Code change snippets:
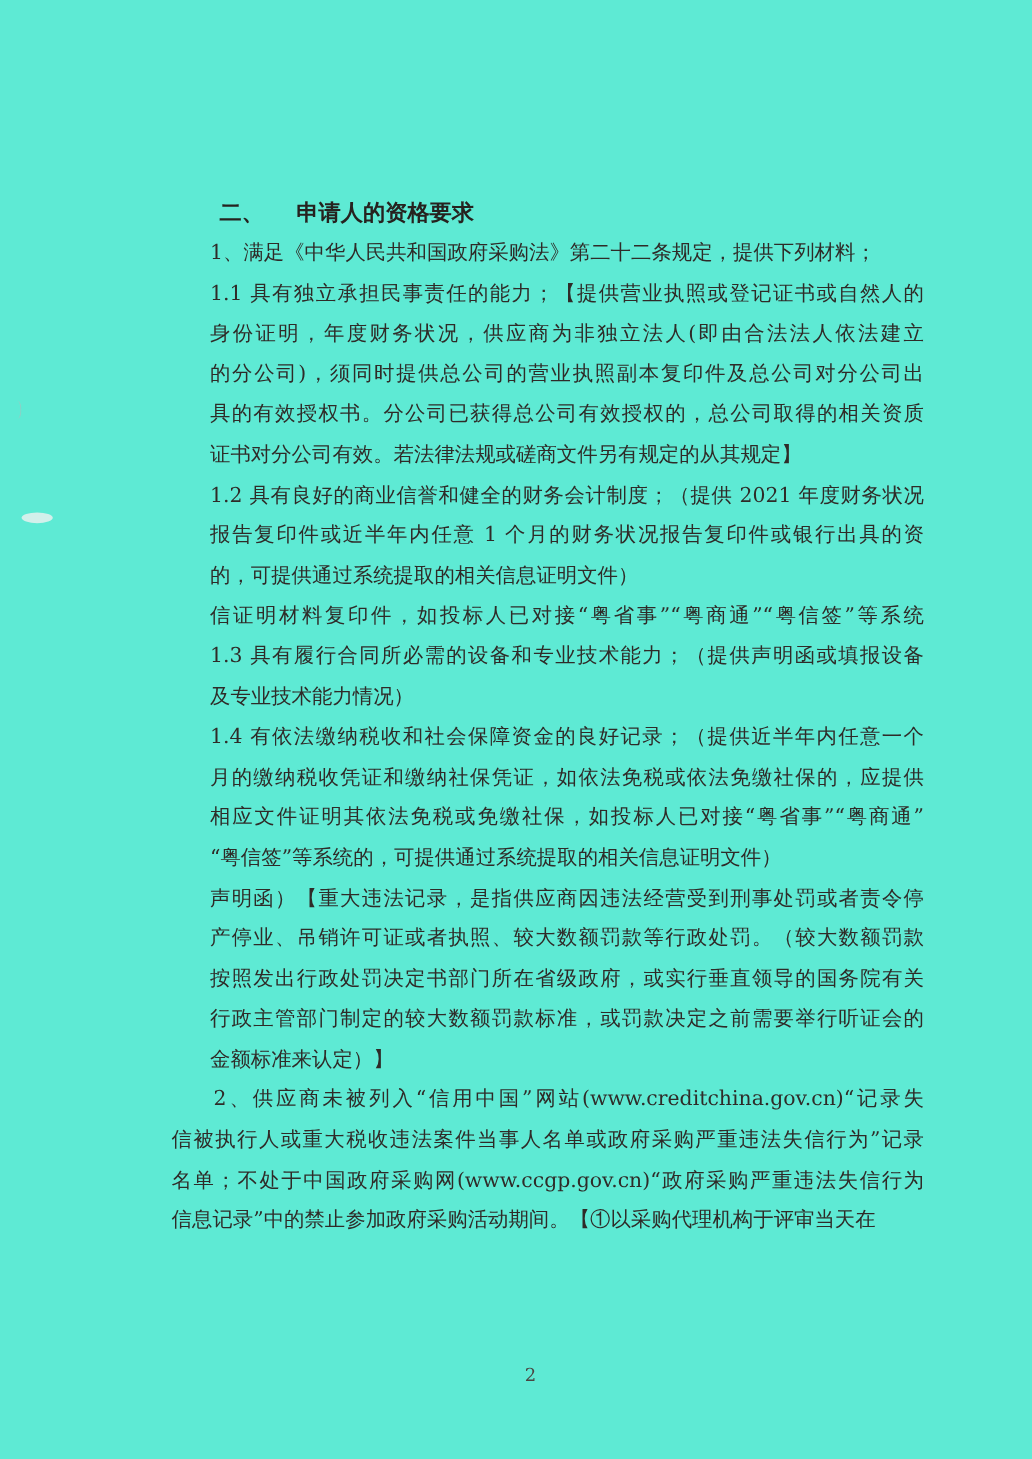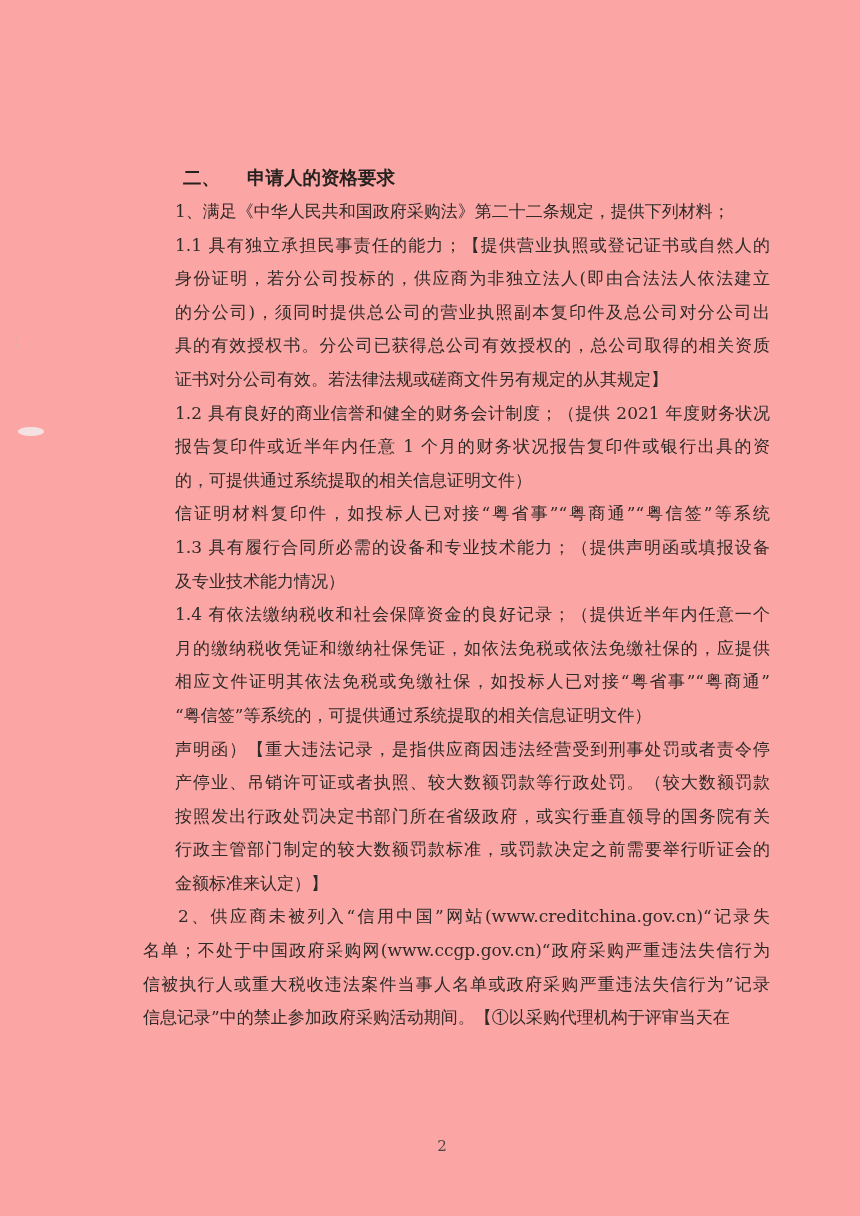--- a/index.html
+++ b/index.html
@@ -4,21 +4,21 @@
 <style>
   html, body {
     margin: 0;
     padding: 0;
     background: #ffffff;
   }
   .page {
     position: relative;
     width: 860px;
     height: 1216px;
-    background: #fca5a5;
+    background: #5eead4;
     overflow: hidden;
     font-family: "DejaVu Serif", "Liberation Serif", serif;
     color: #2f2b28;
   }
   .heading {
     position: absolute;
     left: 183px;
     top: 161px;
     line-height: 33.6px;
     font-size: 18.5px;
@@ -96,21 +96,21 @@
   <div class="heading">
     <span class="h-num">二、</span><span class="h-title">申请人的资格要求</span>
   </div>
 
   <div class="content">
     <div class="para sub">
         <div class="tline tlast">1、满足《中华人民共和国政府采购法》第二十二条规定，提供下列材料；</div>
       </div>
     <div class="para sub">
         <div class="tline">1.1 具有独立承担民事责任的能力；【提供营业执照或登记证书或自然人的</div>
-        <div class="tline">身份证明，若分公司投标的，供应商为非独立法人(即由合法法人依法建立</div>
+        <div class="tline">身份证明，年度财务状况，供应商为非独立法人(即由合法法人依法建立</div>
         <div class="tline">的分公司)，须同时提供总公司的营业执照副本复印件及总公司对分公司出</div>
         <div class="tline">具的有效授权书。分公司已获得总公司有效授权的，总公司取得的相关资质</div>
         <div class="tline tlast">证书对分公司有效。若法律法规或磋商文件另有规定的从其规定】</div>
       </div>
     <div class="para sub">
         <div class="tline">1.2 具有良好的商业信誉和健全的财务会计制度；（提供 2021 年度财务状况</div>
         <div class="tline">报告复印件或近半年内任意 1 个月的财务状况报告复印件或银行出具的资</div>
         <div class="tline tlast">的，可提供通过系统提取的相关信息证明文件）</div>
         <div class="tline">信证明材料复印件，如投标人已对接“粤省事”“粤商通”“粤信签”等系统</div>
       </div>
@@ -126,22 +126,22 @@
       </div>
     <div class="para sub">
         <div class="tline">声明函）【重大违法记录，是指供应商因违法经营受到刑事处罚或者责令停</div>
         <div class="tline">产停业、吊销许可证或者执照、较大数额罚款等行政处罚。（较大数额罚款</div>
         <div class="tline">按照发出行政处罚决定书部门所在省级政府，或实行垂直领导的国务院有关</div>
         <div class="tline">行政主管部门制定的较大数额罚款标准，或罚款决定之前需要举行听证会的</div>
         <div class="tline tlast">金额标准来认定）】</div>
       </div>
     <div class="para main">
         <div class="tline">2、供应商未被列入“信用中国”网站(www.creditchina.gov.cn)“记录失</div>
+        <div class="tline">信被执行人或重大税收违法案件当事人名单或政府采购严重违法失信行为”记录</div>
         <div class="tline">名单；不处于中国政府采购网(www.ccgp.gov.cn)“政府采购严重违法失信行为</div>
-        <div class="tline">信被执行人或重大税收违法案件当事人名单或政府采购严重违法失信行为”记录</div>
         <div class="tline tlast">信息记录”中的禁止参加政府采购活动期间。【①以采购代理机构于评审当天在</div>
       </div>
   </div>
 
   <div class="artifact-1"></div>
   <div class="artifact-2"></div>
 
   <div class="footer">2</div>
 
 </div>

*Exercise directions*: Show every line from the entries above in which the word "供应商为非独立法人" appears.

*Exercise solution*:
-        <div class="tline">身份证明，若分公司投标的，供应商为非独立法人(即由合法法人依法建立</div>
+        <div class="tline">身份证明，年度财务状况，供应商为非独立法人(即由合法法人依法建立</div>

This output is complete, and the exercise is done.